The single event that seems to have pushed Tresca into active condemnation of the Soviet Union was the murder of the Italian anarchist writer Camillo Berneri in Republican Spain in 1937. Berneri was the outstanding younger personality in Italian anarchism at the time, known and beloved in the international anarchist movement, and hounded from country to country by Mussolini’s agents. Berneri was kidnapped and killed during fighting that broke out in Barcelona between, on one side, anarchists and the dissident Communist Partit Obrer d’Unificació Marxista (P.O.U.M.), and, on the other, Soviet-controlled police. (This fighting is best described in George Orwell’s Homage to Catalonia.) At the time, the Stalinist purges in the U.S.S.R. were at their height, and Tresca saw the slaying of Berneri as an extension of the purge apparatus into the West.

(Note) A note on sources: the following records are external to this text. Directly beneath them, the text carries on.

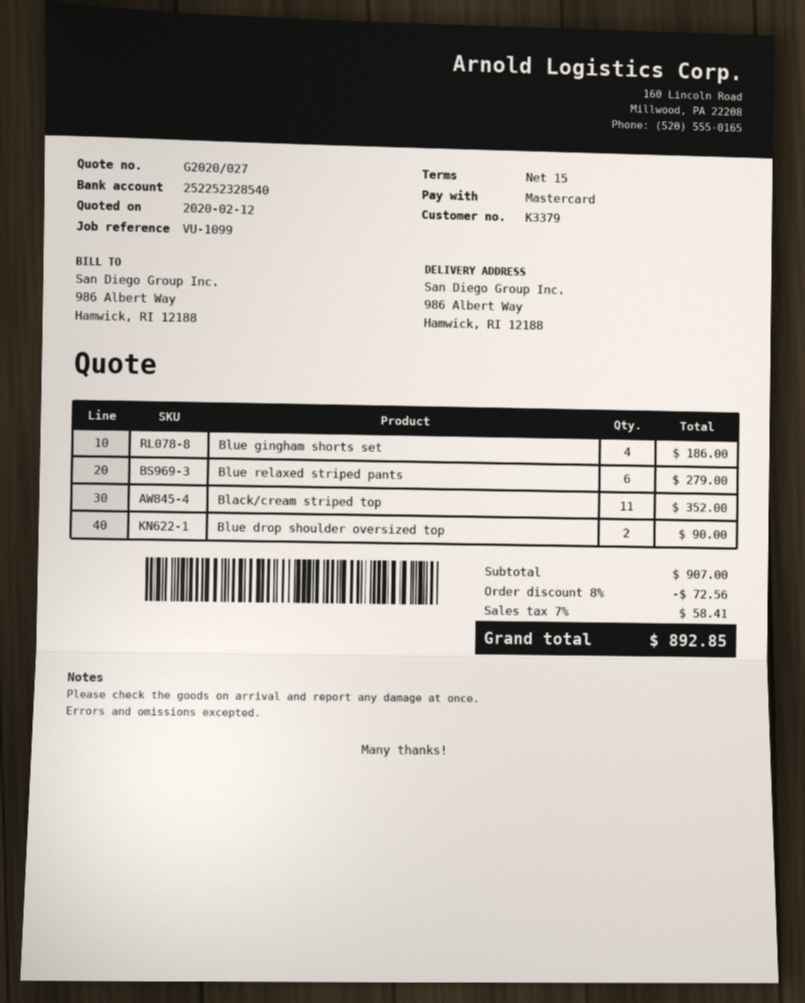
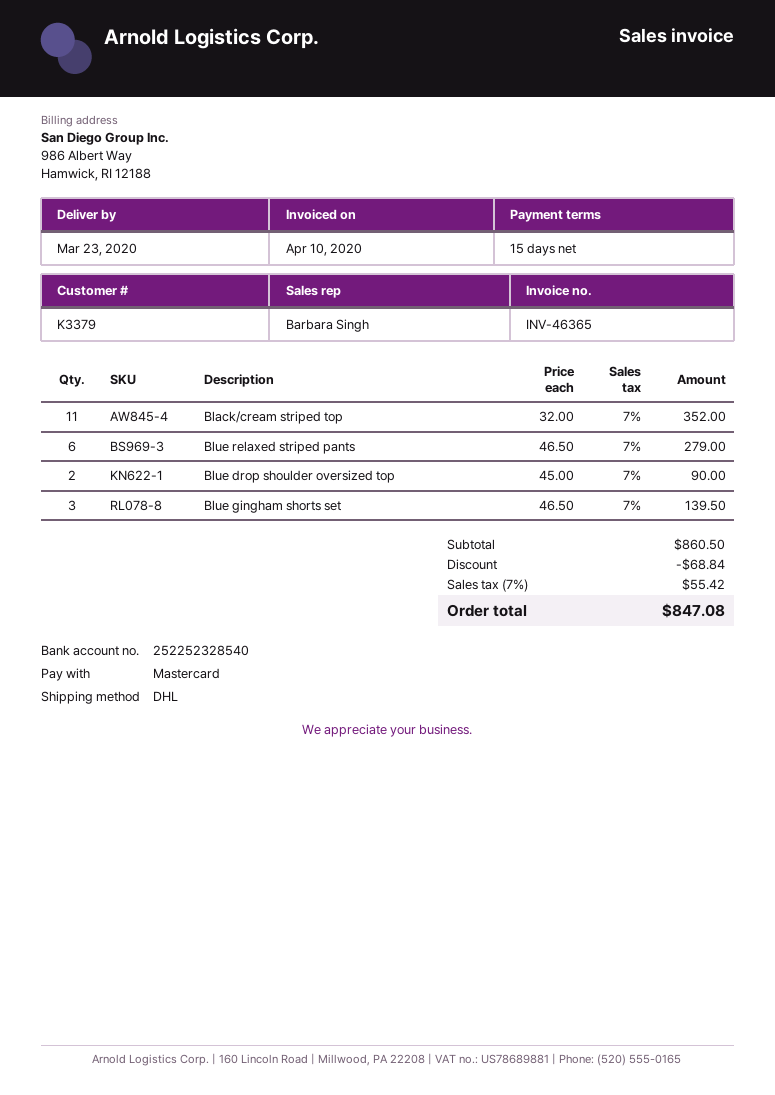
Blue gingham shorts set: 4 for 186.00 -> 3 for 139.50
subtotal: 907.00 -> 860.50
discount: 72.56 -> 68.84
tax: 7% = 58.41 -> 7% = 55.42
total: 892.85 -> 847.08

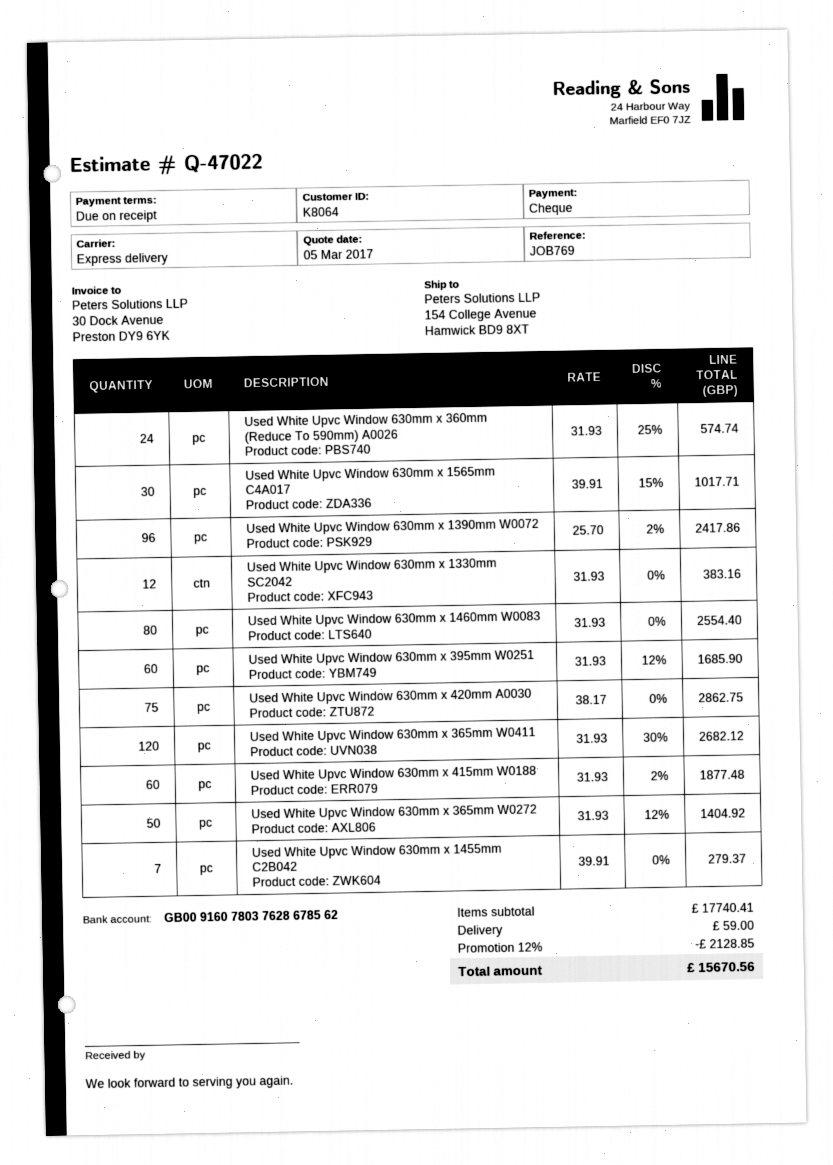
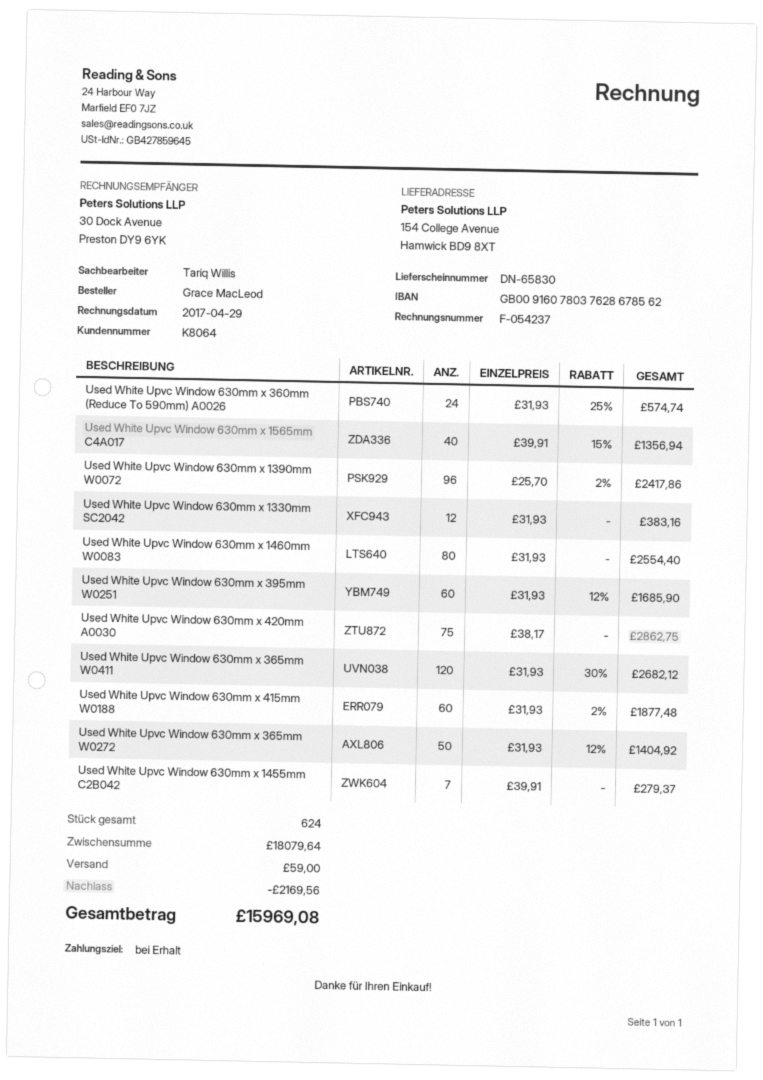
Used White Upvc Window 630mm x 1565mm C4A017: 30 x 39.91 - 15% = 1017.71 -> 40 x 39.91 - 15% = 1356.94
subtotal: 17740.41 -> 18079.64
discount: 2128.85 -> 2169.56
total: 15670.56 -> 15969.08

Then, a year later, in 1938, a second case erupted in New York, after Juliet Stuart Poyntz, a well-known Communist intellectual and probable Soviet secret police agent, disappeared. Tresca and a small group of active anti-Stalinists charged that Poyntz was another victim of the Stalinist terror. These affairs and the 1939 Stalin-Hitler pact drove Tresca into a fury of opposition to the Soviets and their Communist supporters around the world. But it was the entry of the U.S. into World War II, with the U.S.S.R. cast as an ally in the struggle against fascism, that set the stage for Tresca’s murder.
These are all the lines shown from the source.